-- Opening Marker --
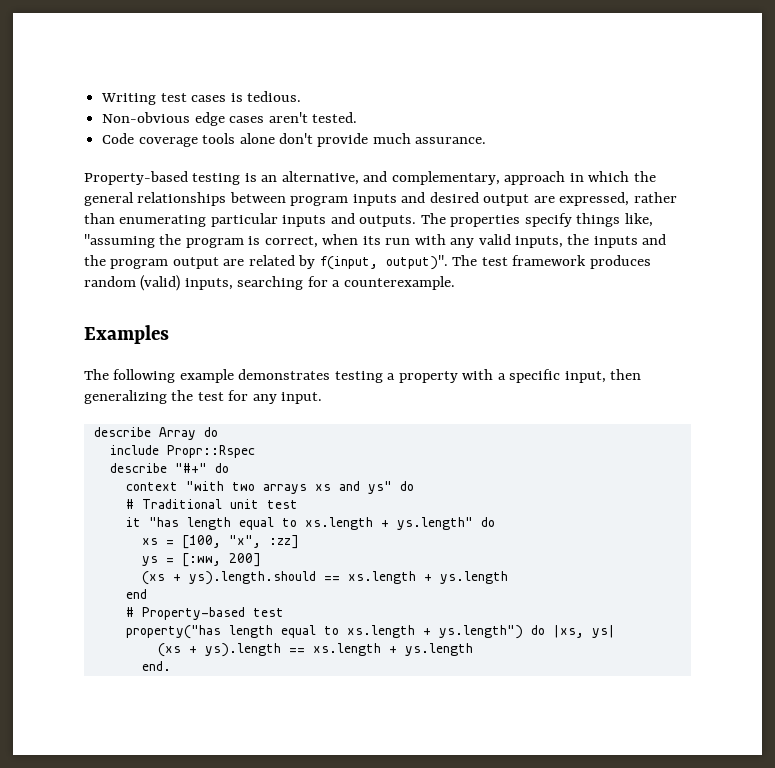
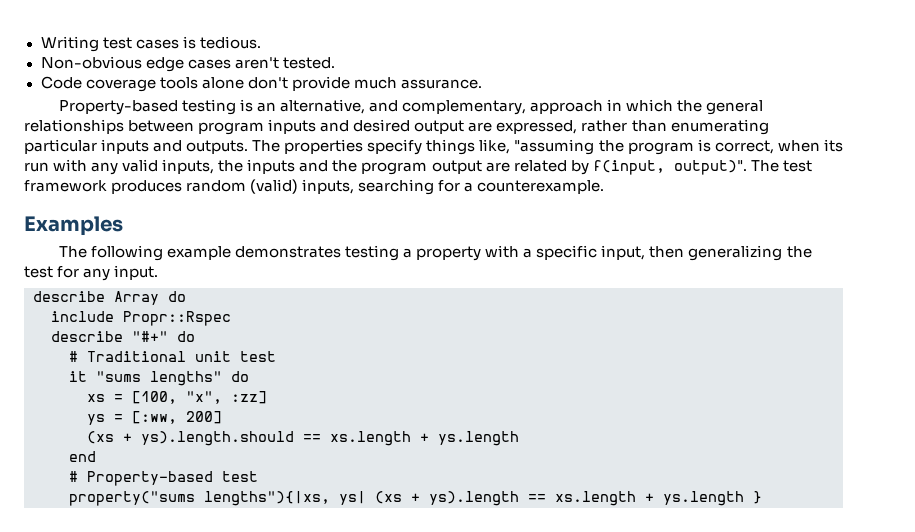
[125,481,414,494] // context "with two arrays xs and ys" do -> (195, 336) none
[148,517,473,530] "has length equal to xs.length + ys.length" -> [96,371,222,386] "sums lengths"
[125,625,584,639] property("has length equal to xs.length + ys.length") do |xs, -> [69,491,330,506] property("sums lengths"){|xs,
(615, 631) // -> (366, 498) none
[141,661,171,671] // end. -> [753,491,762,504] }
-- Closing Marker --
Your task is to copy each line of the entries that includes the word "equal".

**Solved problem:**
[148,517,473,530] "has length equal to xs.length + ys.length" -> [96,371,222,386] "sums lengths"
[125,625,584,639] property("has length equal to xs.length + ys.length") do |xs, -> [69,491,330,506] property("sums lengths"){|xs,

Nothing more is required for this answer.